15. Derivatives and Risk Management
The Partnership is exposed to various risks, including volatility in the prices of the products that the Partnership markets,
counterparty credit risk and changes in interest rates.
Price Risk Management
The Partnership is exposed to risks associated with changes in the market price of crude oil, NGLs and refined products.
These risks are primarily associated with price volatility related to pre-existing or anticipated purchases, sales and storage. Price
changes are often caused by shifts in the supply and demand for these commodities, as well as their locations. In order to manage
such exposure, the Partnership's policy is (i) to only purchase crude oil, NGLs and refined products for which sales contracts have
been executed or for which ready markets exist, (ii) to structure sales contracts so that price fluctuations do not materially impact
the margins earned, and (iii) to not acquire and hold physical inventory, futures contracts or other derivative instruments for the
purpose of speculating on commodity price changes. Although the Partnership seeks to maintain a balanced inventory position
within its commodity inventories, net unbalances may occur for short periods of time due to production, transportation and
delivery variances. When physical inventory builds or draws do occur, the Partnership continuously manages the variance to a
balanced position over a period of time.
The physical contracts related to the Partnership's commodity purchase and sale activities that qualify as derivatives have
been designated as normal purchases and sales and are accounted for using accrual accounting under United States' generally
accepted accounting principles. The Partnership accounts for derivatives that do not qualify as normal purchases or sales at fair
value. The Partnership currently does not utilize derivative instruments to manage its exposure to prices related to crude oil
purchase and sale activities. All derivative balances are presented on a gross basis.
Pursuant to the Partnership's approved risk management policy, derivative contracts, such as swaps, futures and other
derivative instruments, may be used to hedge or reduce exposure to price risk associated with acquired inventory or forecasted
physical transactions.
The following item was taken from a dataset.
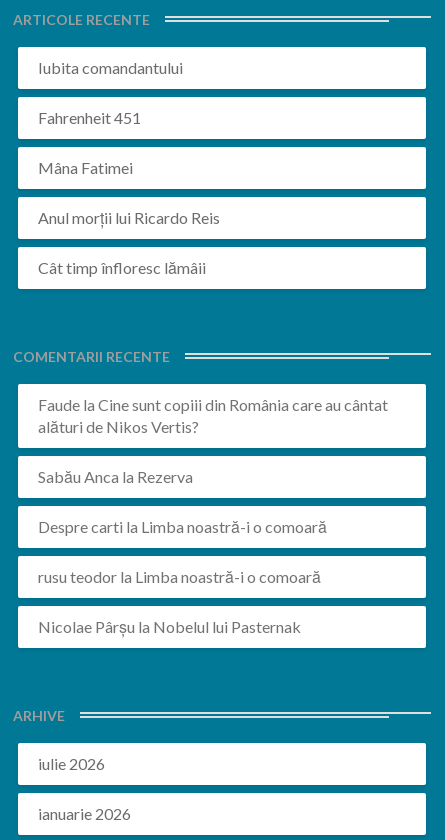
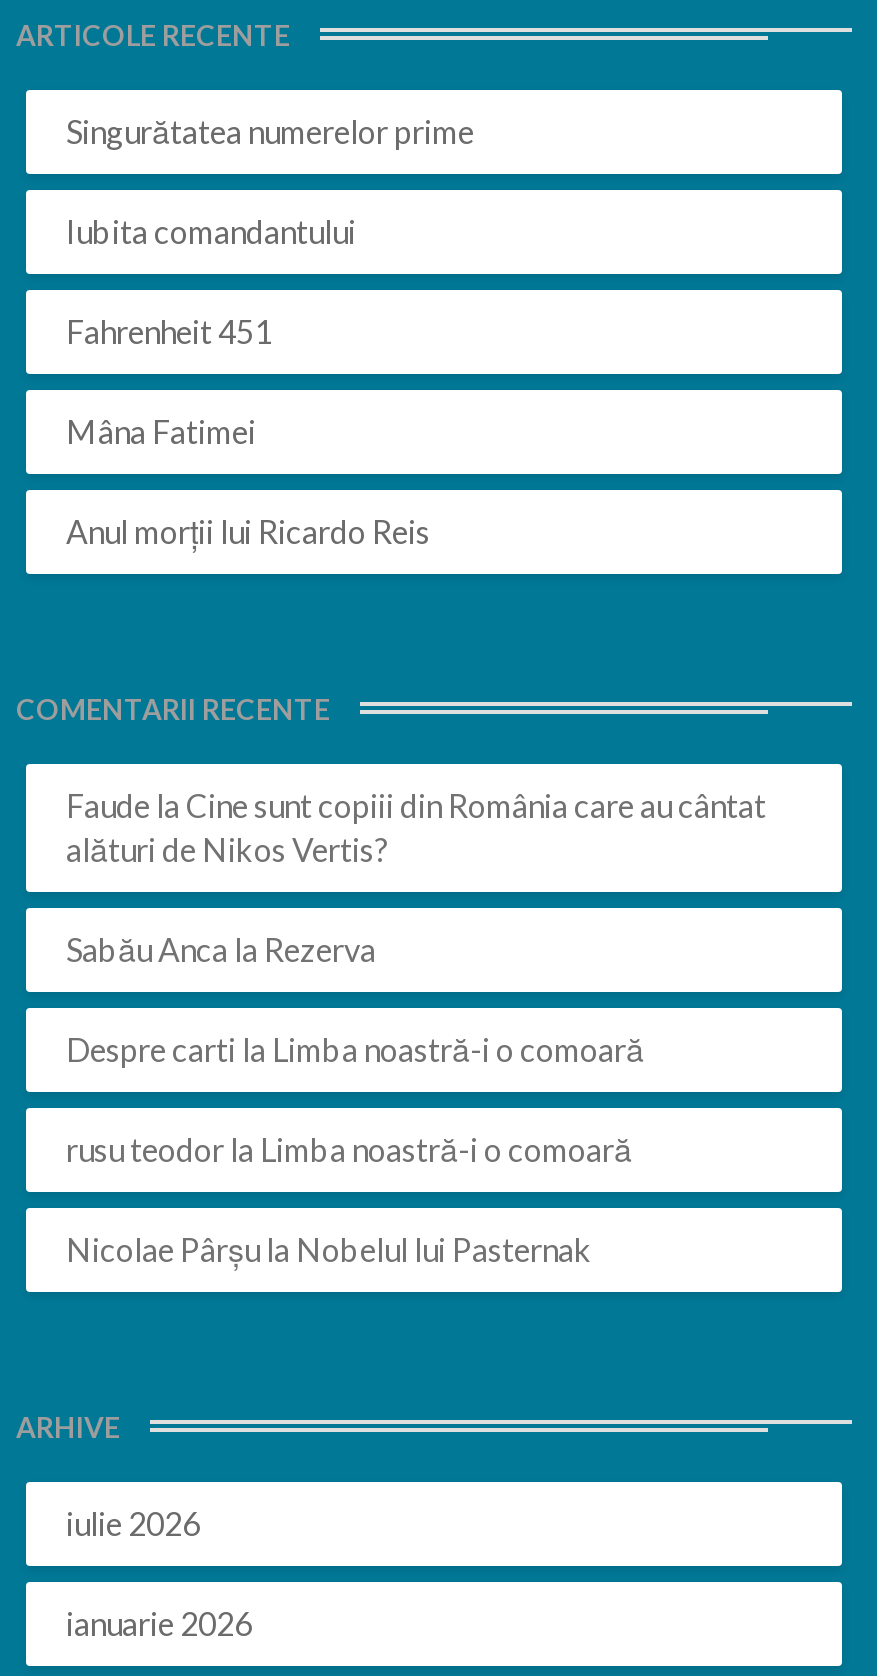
none -> [66,112,474,150] Singurătatea numerelor prime
moved [38,58,220,227] -> [66,212,430,550]: Iubita comandantului | Fahrenheit 451 | Mâna Fatimei | Anul morții lui Ricardo Reis
[38,258,206,277] Cât timp înfloresc lămâii -> none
The Partnership utilizes derivative instruments to mitigate the risk associated with market movements in the
price of NGLs, refined products, and other commodities as necessary. These derivative contracts act as a hedging mechanism
against the volatility of prices by allowing the Partnership to transfer this price risk to counterparties who are able and willing to
bear it. Since 2013, the Partnership has not designated any of its derivative contracts as hedges for accounting purposes. Therefore,
all realized and unrealized gains and losses from these derivative contracts are recognized in the consolidated statement of
comprehensive income in the period in which they occur. The hedge ineffectiveness assessed on derivative contracts was not
material during 2015, 2014 or 2013. All realized gains and losses associated with the Partnership's derivative contracts are
recorded in earnings in the same line item associated with the forecasted transaction (either sales and other operating revenue or
cost of products sold).
The Partnership had open derivative positions on 9.2 and 3.6 million barrels of NGLs and refined products at December 31,
2015 and 2014, respectively. The derivatives outstanding at December 31, 2015 vary in duration but do not extend beyond one
year. The Partnership records its derivatives at fair value based on observable market prices (levels 1 and 2), of which positions at
December 31, 2015 and 2014 were primarily categorized at level 2. As of December 31, 2015 and 2014, the fair values of the
Partnership's derivative assets and liabilities were:
December 31,
2015 2014
(in millions)
Derivative assets $ 30 $ 29
Derivative liabilities (18)(14)
$ 12 $ 15
Derivative asset and liability balances are recorded in accounts receivable and accrued liabilities, respectively, in the
consolidated balance sheets.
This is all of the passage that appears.